Sgt. 1st Class Joseph Wolf is the career NCO for the largest unit in the group, the 1st Bn (Abn), 509th Inf Reg. His task was challenging because he had to work around rotations, but he managed to use any down time in the box (the JRTC rotational training area) to talk to Soldiers about staying in.
“We’re out on rotations for about a month, home for a week, then back out for a month, so a lot of my job has to do with timing,” he said. “They tend to come into my office in waves, so I try to set things up to do as much as possible while we are in from the field. I also use the time we spend in the box to talk to Soldiers about retention.
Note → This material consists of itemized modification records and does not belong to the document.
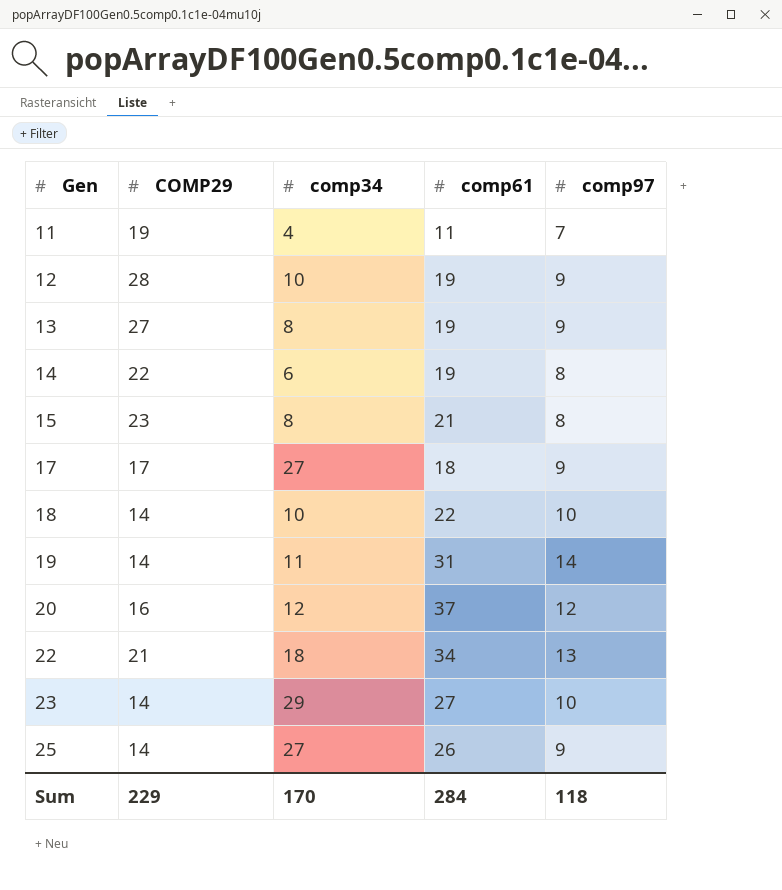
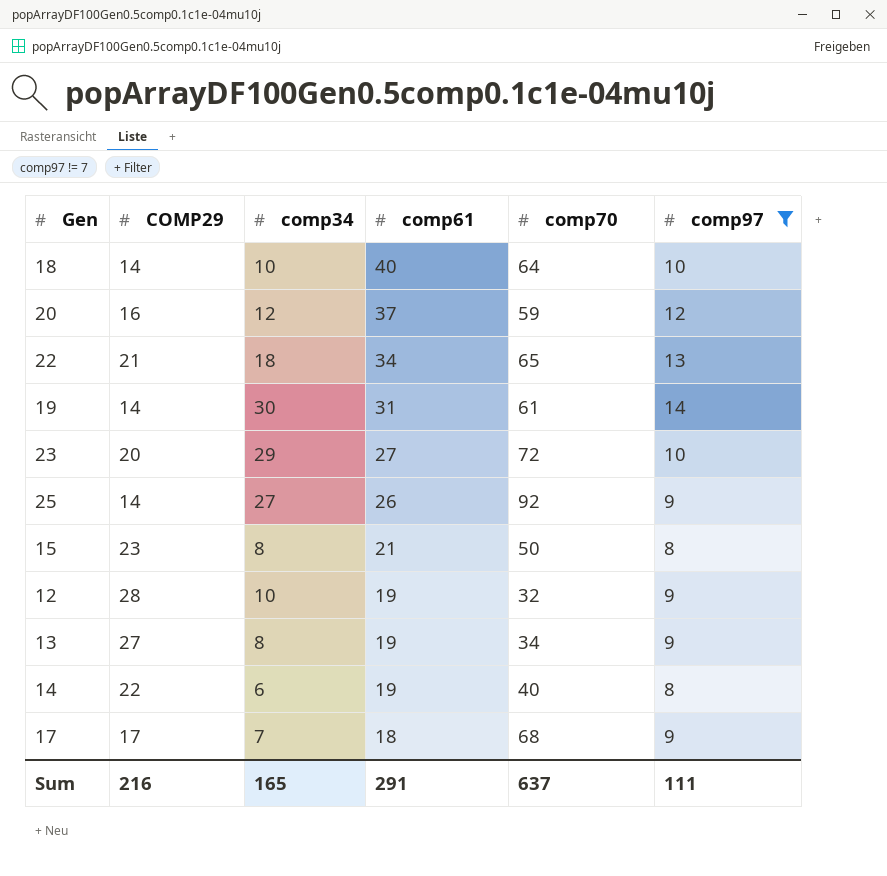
filter: none -> comp97 != 7
row order: Gen ascending -> comp61 descending
column comp70 | position: none -> 5
18 | comp61: 22 -> 40
19 | comp34: 11 -> 30
23 | COMP29: 14 -> 20
17 | comp34: 27 -> 7
Sum | COMP29: 229 -> 216
Sum | comp34: 170 -> 165
Sum | comp61: 284 -> 291
Sum | comp97: 118 -> 111

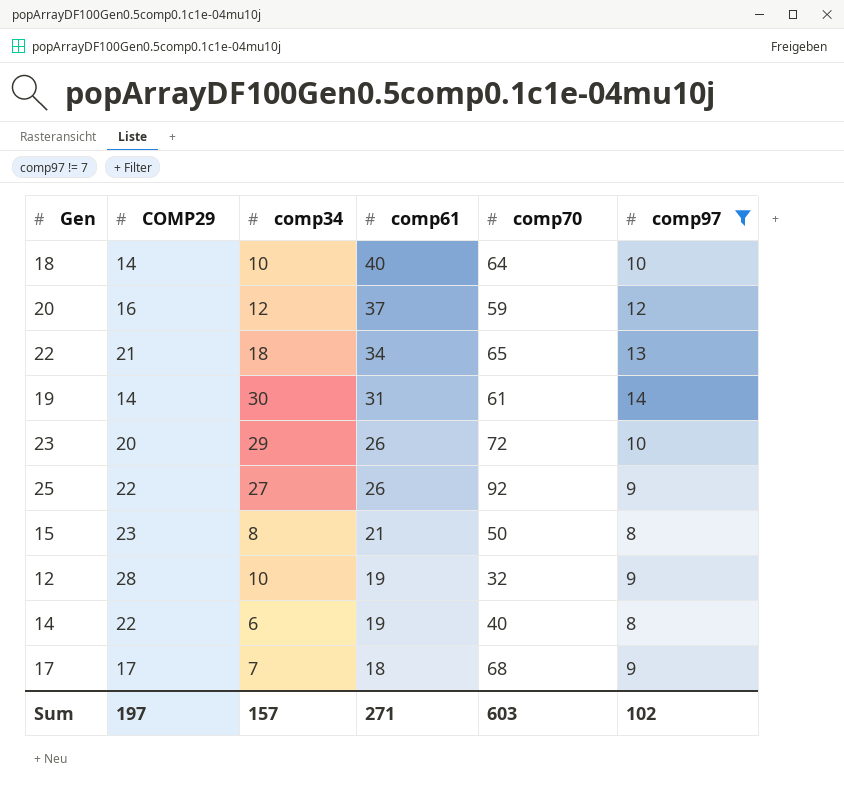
row 13: 27 | 8 | 19 | 34 | 9 -> none
23 | comp61: 27 -> 26
25 | COMP29: 14 -> 22
Sum | COMP29: 216 -> 197
Sum | comp34: 165 -> 157
Sum | comp61: 291 -> 271
Sum | comp70: 637 -> 603
Sum | comp97: 111 -> 102

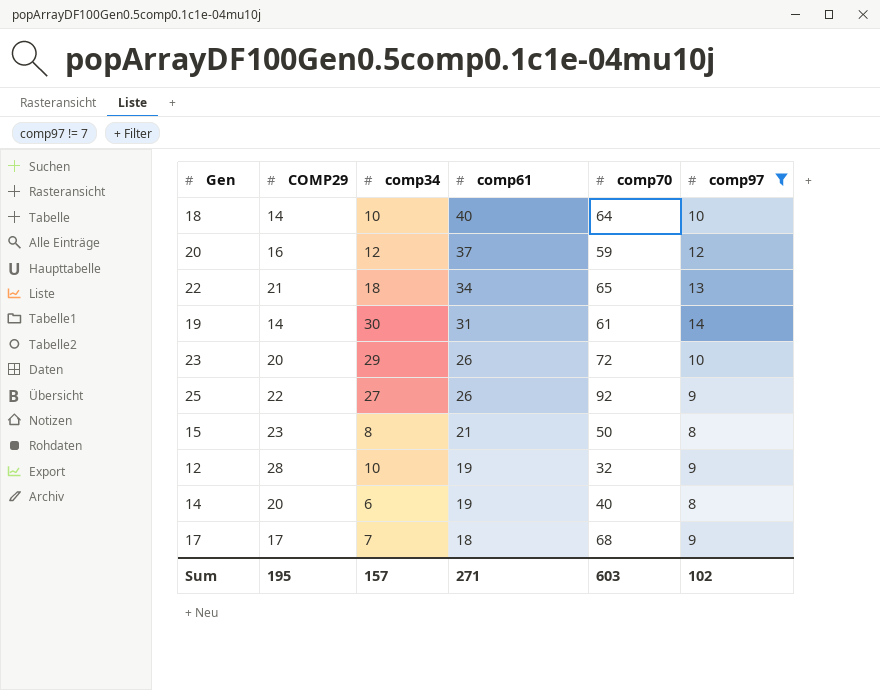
14 | COMP29: 22 -> 20
Sum | COMP29: 197 -> 195

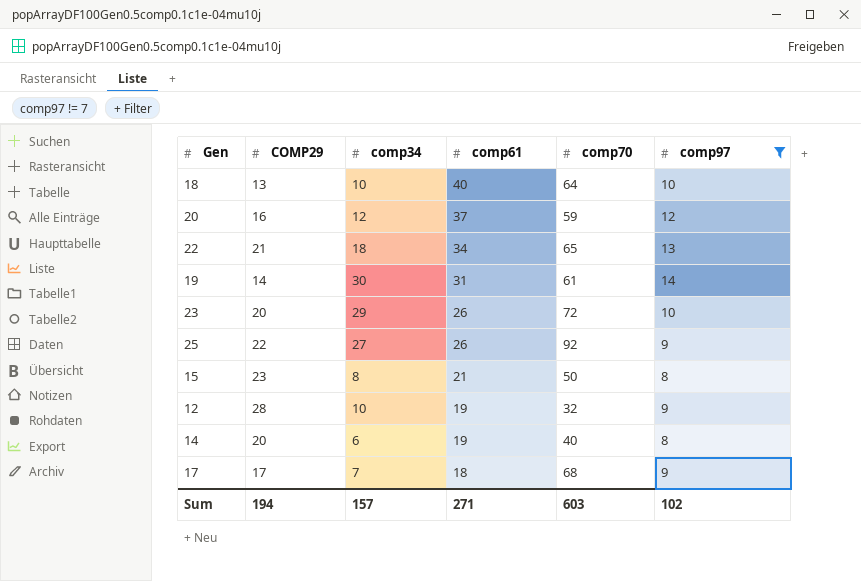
18 | COMP29: 14 -> 13
Sum | COMP29: 195 -> 194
Word of mouth is vital, so Soldiers may hear about some of the options they have from each other, then they can find me and talk about it for clarification.”
Sgt. 1st Class Claudio Delgado, Ops Group, said his unit has a high careerist population, with many additional skill identifiers, or ASIs, tacked onto their MOS.
“They are often offered bonuses because of their ASIs, and when they come into that reenlistment window, many of them are looking for career advancement,” he said. “Many of our senior NCOs are very experienced, and they have good job opportunities on the outside, so we have to keep them in by encouraging them to stay so they can share their experience (with the next generation of Soldiers).”
Sgt. 1st Class Christopher Drinkwater is the retention operations NCO for Headquarters, JRTC as well as the servicing career counselor for the 41st TC, 383rd and 1/5 Avn. His job is to assist the unit career counselors and retention NCOs by finding answers to questions that require input from higher echelons in the retention process, and to speak to Soldiers about their individual needs and goals.
“I’m the one that calls Human Resources Command to try to get the Soldiers what they want,” he said. “A lot of the success we’ve had this time around can be attributed to more command involvement. We’ve got some tremendous leadership here from (Brig.) General (Patrick D.) Frank (JRTC and Fort Polk commanding general) all the way down the chain, and that’s the biggest reason for the success. General Frank told the brigade, battalion and company commanders that they needed to start talking to their Soldiers about staying with the team, staying in the Army and it’s been very positive.”